### WHAT THE TASK ASKS
Could you return each line of the material that has "align" in it?

### EXERCISE DATA
◇ ◇ ◇ ◇

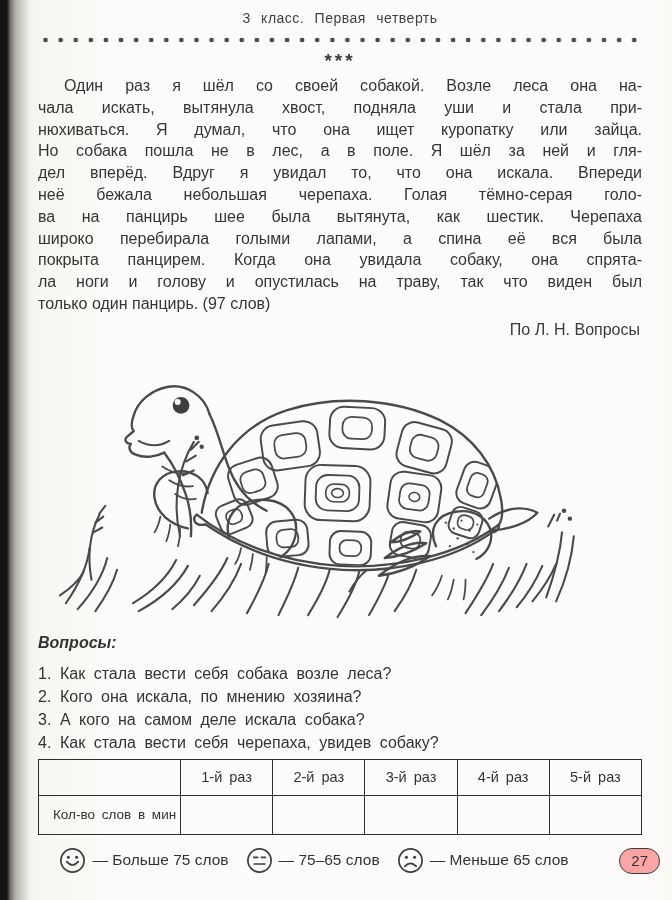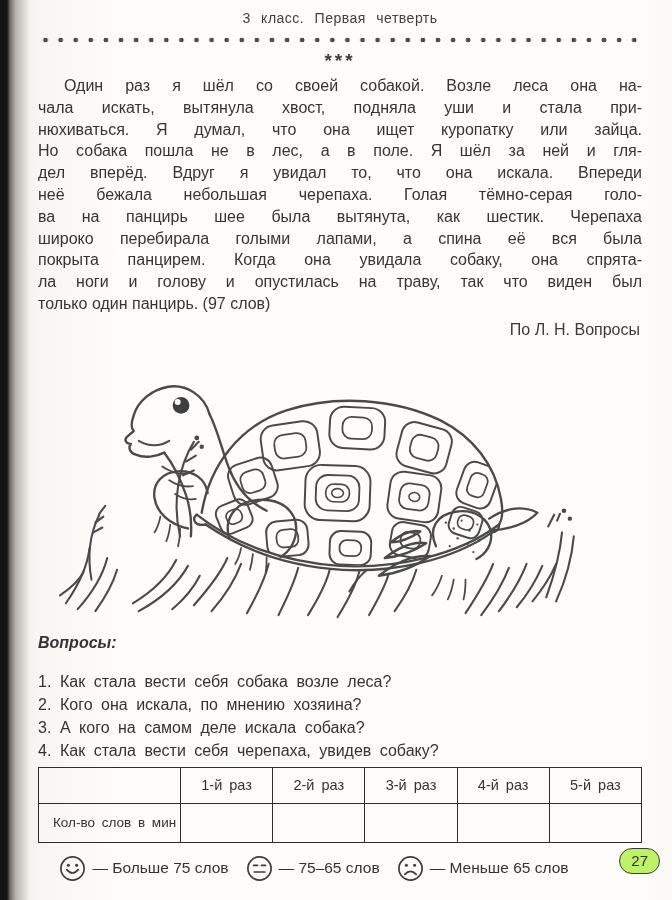--- a/index.html
+++ b/index.html
@@ -24,7 +24,7 @@
   .author{margin-top:6px;text-align:right;font-size:16px;padding-right:2px;}
   .illustration{display:block;margin:30px 0 0 2px;}
   .questions{margin-top:10px;font-size:16px;line-height:23px;color:#333;}
-  .questions .q-title{font-style:italic;font-weight:bold;margin-bottom:16px;}
+  .questions .q-title{font-style:italic;font-weight:bold;margin-bottom:8px;}
   .questions .q-item{word-spacing:4px;}
   .questions .q-num{display:inline-block;min-width:22px;}
   table.speed-table{margin-top:5px;width:604px;border-collapse:collapse;table-layout:fixed;}

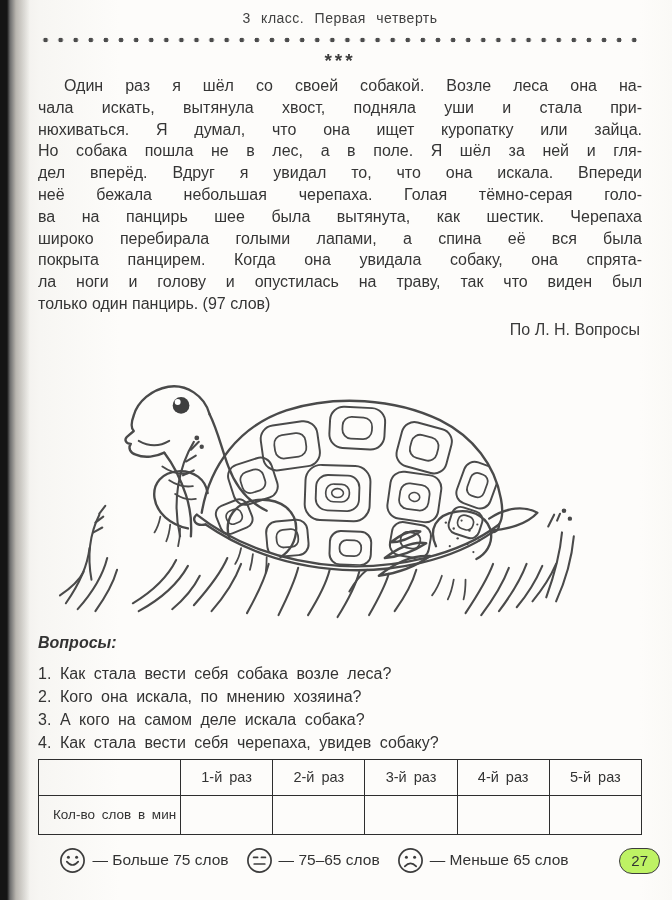--- a/index.html
+++ b/index.html
@@ -38,7 +38,7 @@
   .legend-item{display:flex;align-items:center;gap:6px;white-space:nowrap;}
   .legend-item svg{display:block;}
   .page-pill{position:absolute;right:12px;top:848px;border:1.8px solid #3d3d3d;border-radius:13px;
-    padding:3px 11px 4px 11px;font-size:15px;color:#333;background:#bef264;}
+    padding:3px 11px 4px 11px;font-size:15px;color:#333;background:#fca5a5;}
 </style>
 </head>
 <body>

◇ ◇ ◇ ◇

### OUTPUT OF THE TASK
   .author{margin-top:6px;text-align:right;font-size:16px;padding-right:2px;}
   .legend-item{display:flex;align-items:center;gap:6px;white-space:nowrap;}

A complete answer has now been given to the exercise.